Netflix staff join protests outside its headquarters over controversial stand-up show by Dave Chappelle and Transgender rights
A staged walkout has been held by staff of Netflix Headquarters, Hollywood, protesting the release of Dave Chappelle’s new stand-up special, The Closer. The comedian’s controversial jokes have landed him in hot water with members of the public accusing Chappelle of making anti-transgender comments.
Despite the backlash it has received from the transgender community, reportedly within and outside the company, Netflix has refused to remove the special. Staff’s planned walkout joined in to take part in a rally outside the building in one of the main campuses in Hollywood.
Reports of minor disturbances reportedly had taken place at the rally between protestors, and counter- protestors carrying signs reading “We like Dave” and “Jokes are funny”. Calls have been made for the streaming giant to hire more trans executives and greater spending on trans and non-binary content as protestors chanted “Trans Lives Matter”.
Protest organiser Ashlee Marie Preston told the rally that they were there “to speak directly to Netflix. We tried to speak to Dave Chappelle, but he was not having the conversation so we're communicating directly with the people who sign the cheques. We're not going away.”
On top of the criticism received for airing Chappelle’s special, Netflix is now under pressure for its handling of the matter. Chief executive Ted Sarandos has walked back his claim that content didn't “directly translate to real-world harm”.

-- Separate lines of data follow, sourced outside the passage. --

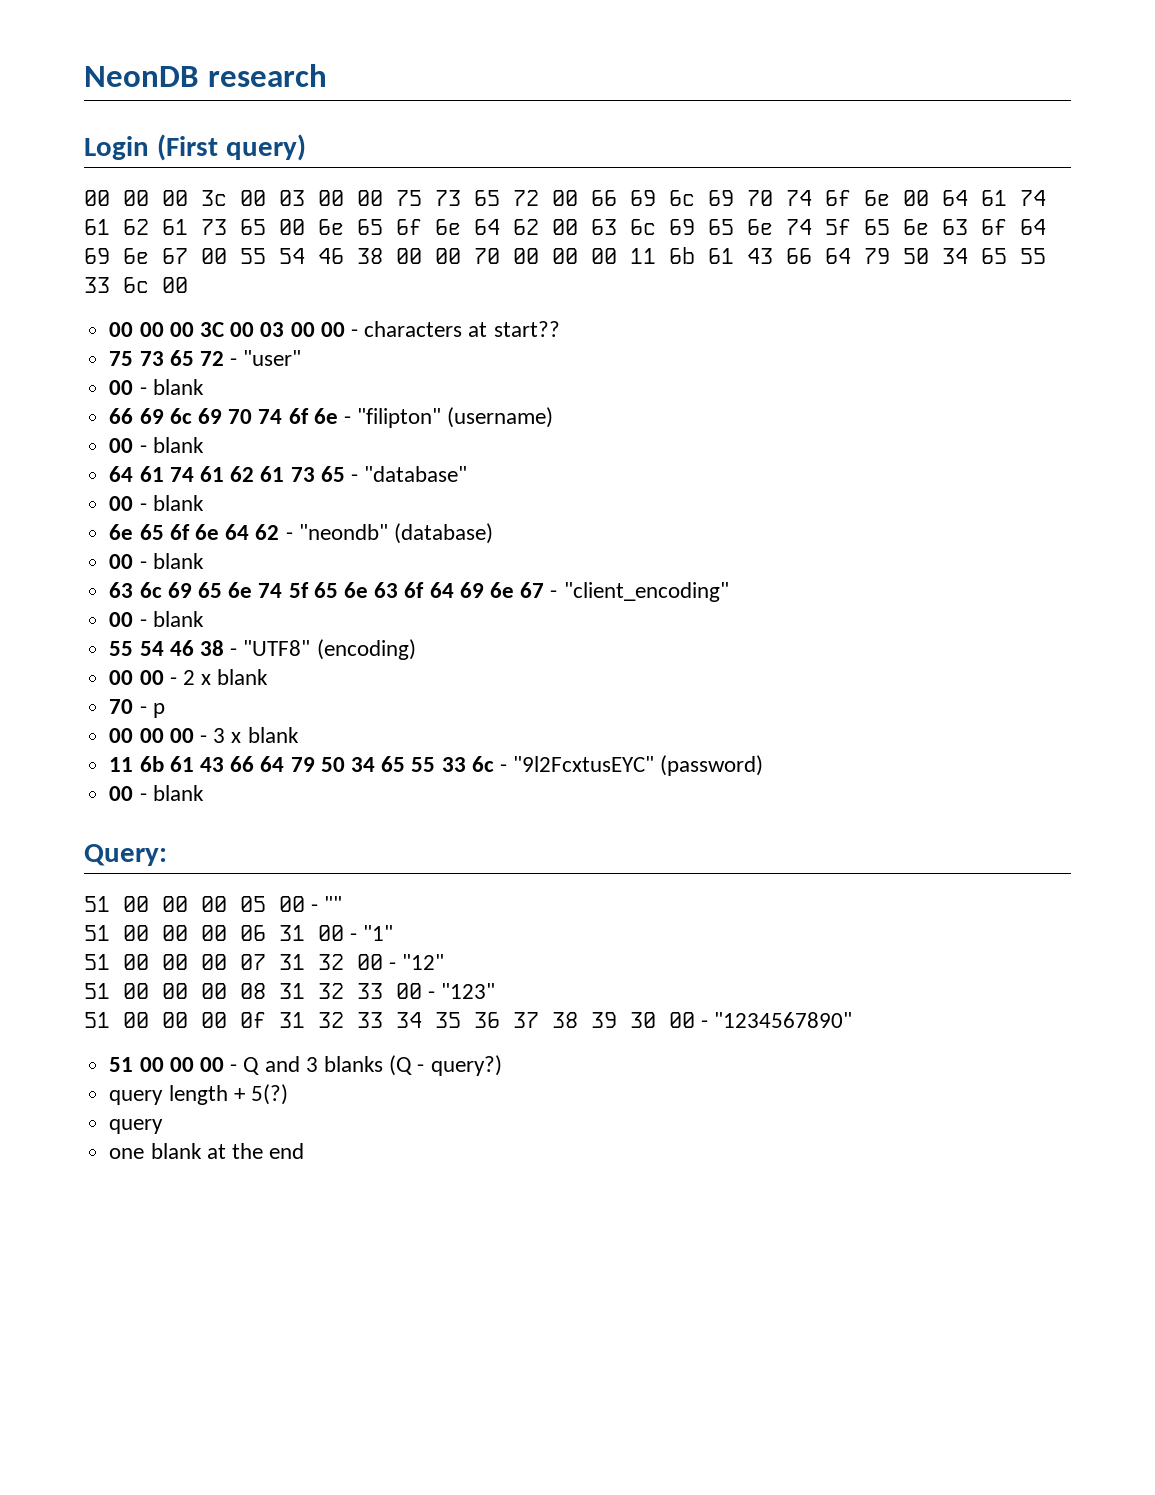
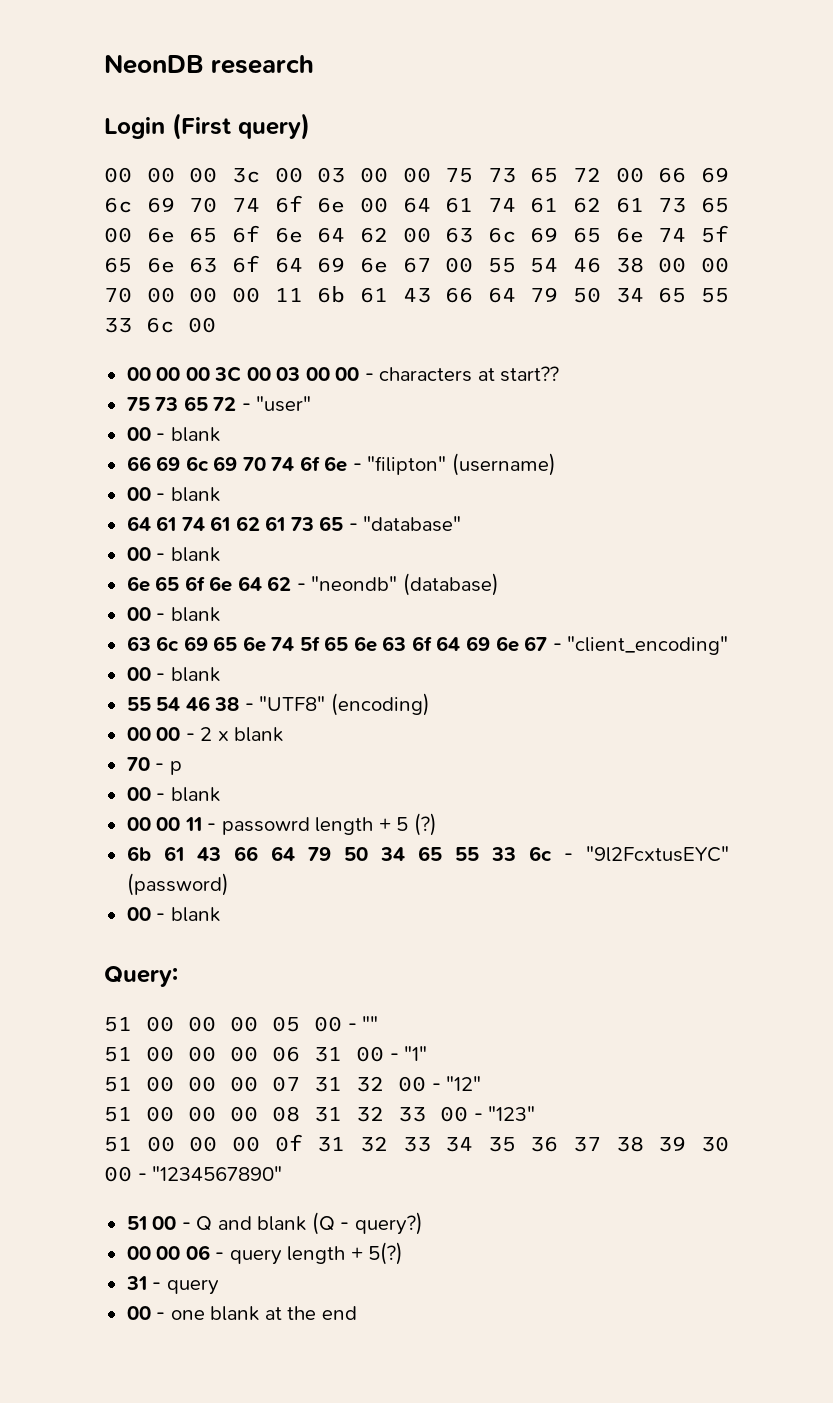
  70 - p
- 00 00 00 - 3 x blank
- 11 6b 61 43 66 64 79 50 34 65 55 33 6c - "9l2FcxtusEYC" (password)
+ 00 - blank
+ 00 00 11 - passowrd length + 5 (?)
+ 6b 61 43 66 64 79 50 34 65 55 33 6c - "9l2FcxtusEYC" (password)
- 51 00 00 00 - Q and 3 blanks (Q - query?)
+ 51 00 - Q and blank (Q - query?)
- query length + 5(?)
- query
+ 00 00 06 - query length + 5(?)
+ 31 - query
- one blank at the end
+ 00 - one blank at the end

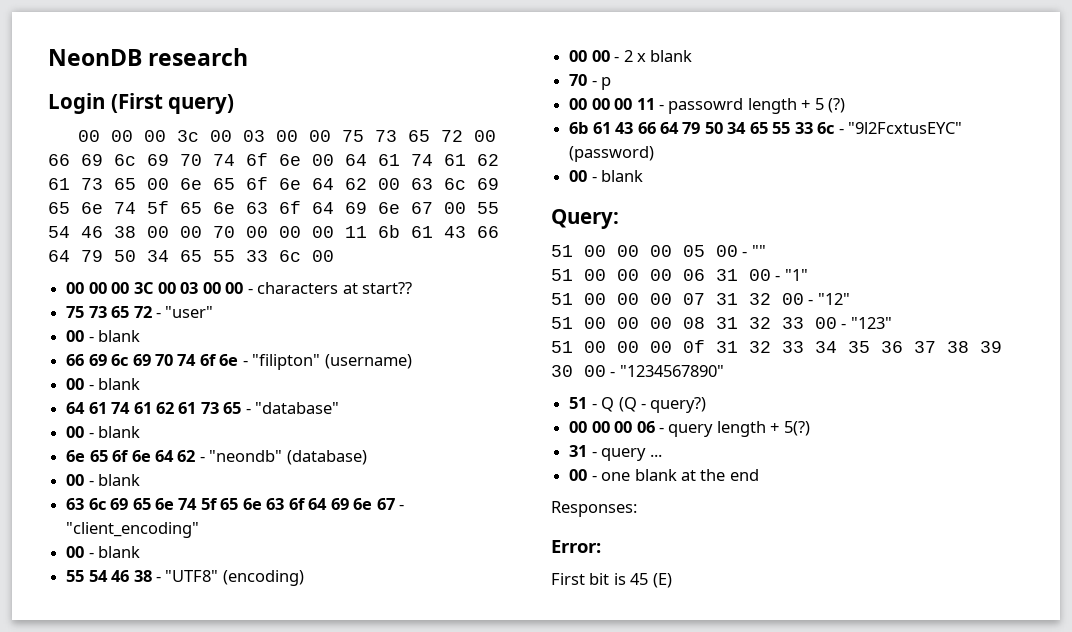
  70 - p
- 00 - blank
- 00 00 11 - passowrd length + 5 (?)
+ 00 00 00 11 - passowrd length + 5 (?)
- 51 00 - Q and blank (Q - query?)
+ 51 - Q (Q - query?)
- 00 00 06 - query length + 5(?)
+ 00 00 00 06 - query length + 5(?)
- 31 - query
+ 31 - query ...
+ Responses:
+ Error:
+ First bit is 45 (E)

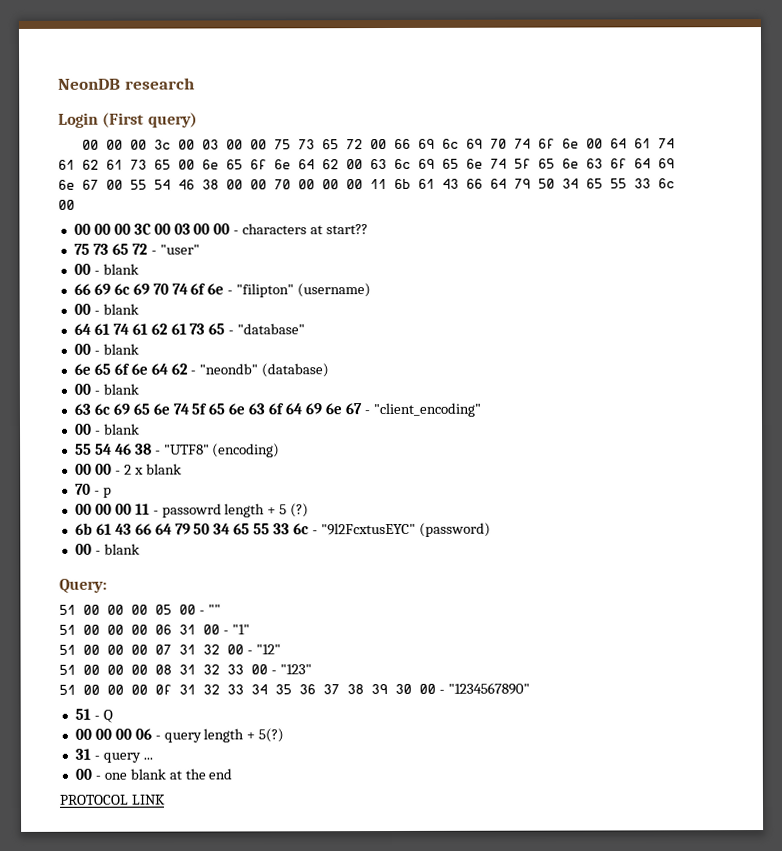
- 51 - Q (Q - query?)
+ 51 - Q
- Responses:
- Error:
- First bit is 45 (E)
+ PROTOCOL LINK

Speaking to Deadline, Sarandos said he “should have made sure to recognise that a group of employees was hurting very badly from the decision made. I respect them deeply and I love the contribution they have at Netflix.”
However, the chief executive stands by the decision to stream the special, telling the Hollywood Reporter that they tell “employees that some of the content on Netflix you're not going to like. This kind of commitment to artistic expression and free artistic expression is sometimes in conflict with people feeling protected and safe. I do think that's something we struggle with all the time.”
Star of the Netflix hit, The Umbrella Academy’s Elliot Page expressed her support in the walkout by tweeting that she stands “with trans, nonbinary, and BIPOC (Black, Indigenous and People of Colour) employees at Netflix fighting for more and better trans stories and a more inclusive workplace.”
Heading to see the comedian in London, Chappelle fans outside the venue told reporters they believe entertainers must be more conscious of how their words affect people.
“We as a society shouldn't be marginalising or prejudicing any community,” said one, while another added: “A joke's a joke. It's not meaning anything to hurt someone's feelings.”